Check every line of the records below for the string "class" and copy the ones that have it.

____ Material supplied

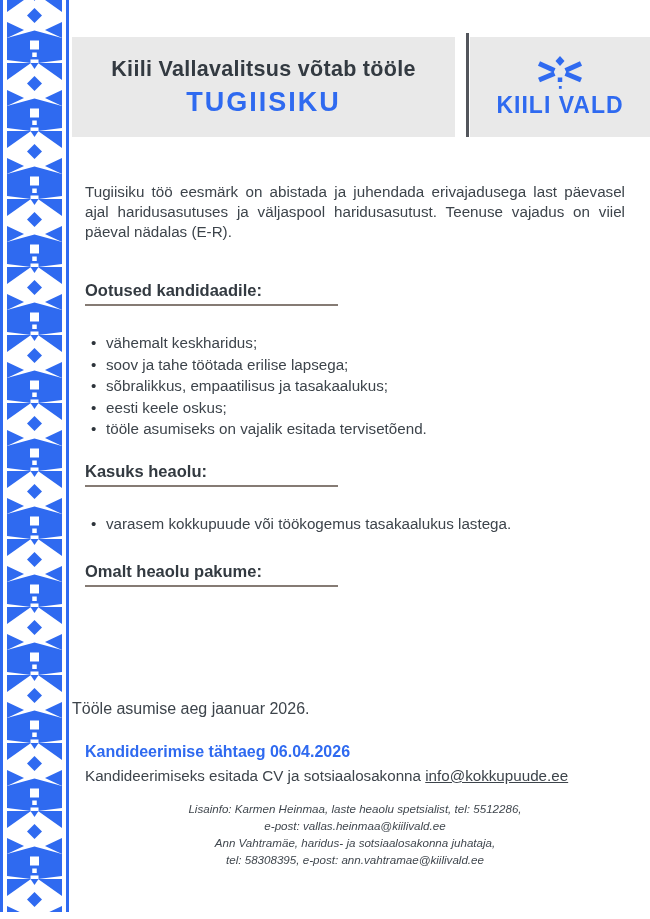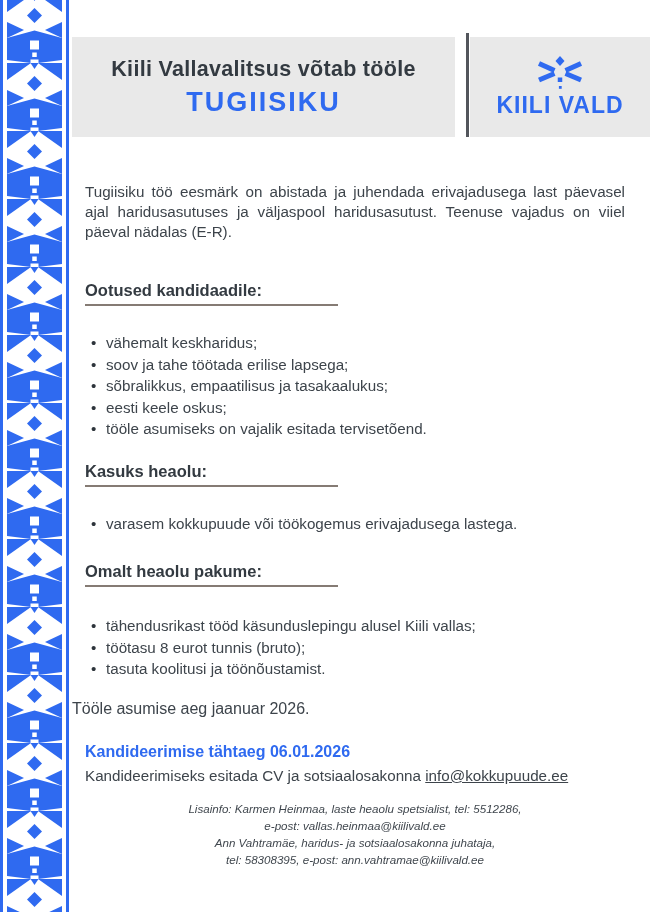--- a/index.html
+++ b/index.html
@@ -118,7 +118,7 @@
     <span>Kasuks heaolu:</span>
   </h3>
   <ul class="blist l2">
-    <li>varasem kokkupuude või töökogemus erivajadusega lastega.</li>
+    <li>varasem kokkupuude või töökogemus tasakaalukus lastega.</li>
   </ul>
 
   <h3 class="heading h3">

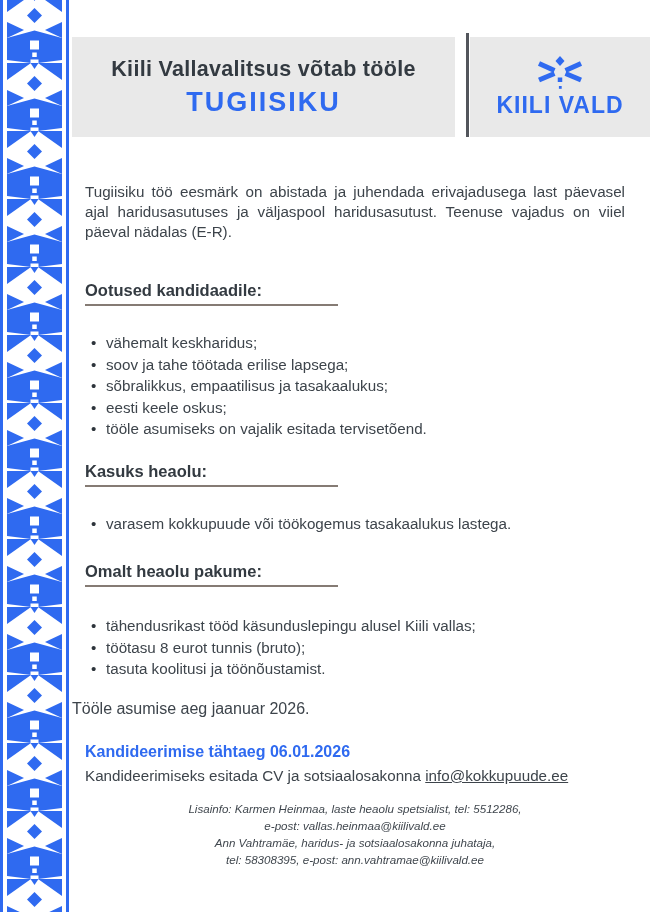--- a/index.html
+++ b/index.html
@@ -124,11 +124,6 @@
   <h3 class="heading h3">
     <span>Omalt heaolu pakume:</span>
   </h3>
-  <ul class="blist l3">
-    <li>tähendusrikast tööd käsunduslepingu alusel Kiili vallas;</li>
-    <li>töötasu 8 eurot tunnis (bruto);</li>
-    <li>tasuta koolitusi ja töönõustamist.</li>
-  </ul>
 
   <div class="start-note">Tööle asumise aeg jaanuar 2026.</div>
 

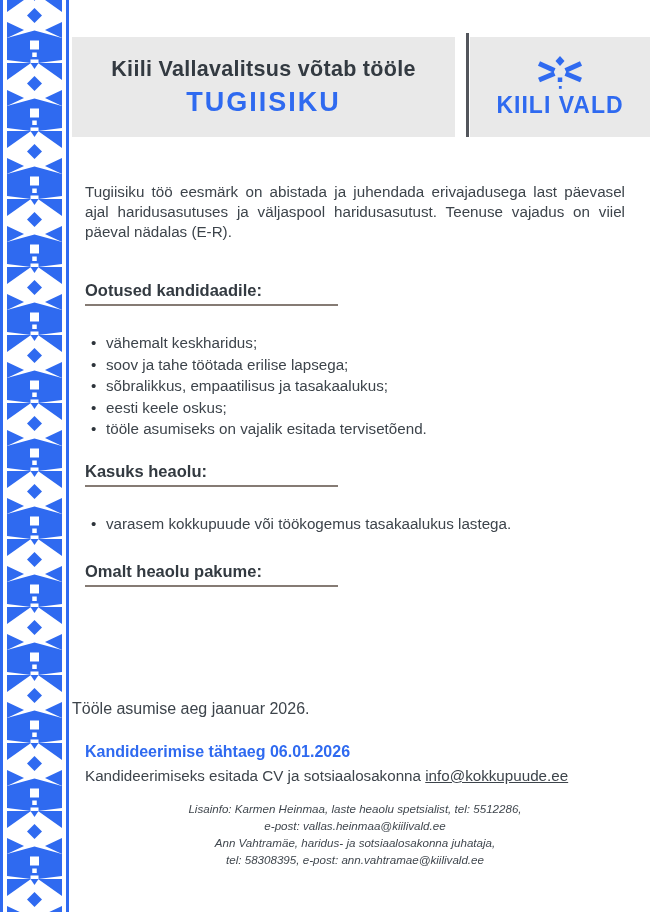--- a/index.html
+++ b/index.html
@@ -127,7 +127,7 @@
 
   <div class="start-note">Tööle asumise aeg jaanuar 2026.</div>
 
-  <div class="deadline">Kandideerimise tähtaeg 06.01.2026</div>
+  <div class="deadline">Kandideerimise tähtaeg 06.04.2026</div>
 
   <div class="apply">
     <span>Kandideerimiseks esitada CV ja sotsiaalosakonna </span><a href="#">info@kokkupuude.ee</a>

________

§ **Response box**
   <ul class="blist l2">
   <h3 class="heading h3">
   <h3 class="heading h3">
-  <ul class="blist l3">
   <div class="start-note">Tööle asumise aeg jaanuar 2026.</div>
   <div class="start-note">Tööle asumise aeg jaanuar 2026.</div>
-  <div class="deadline">Kandideerimise tähtaeg 06.01.2026</div>
+  <div class="deadline">Kandideerimise tähtaeg 06.04.2026</div>
   <div class="apply">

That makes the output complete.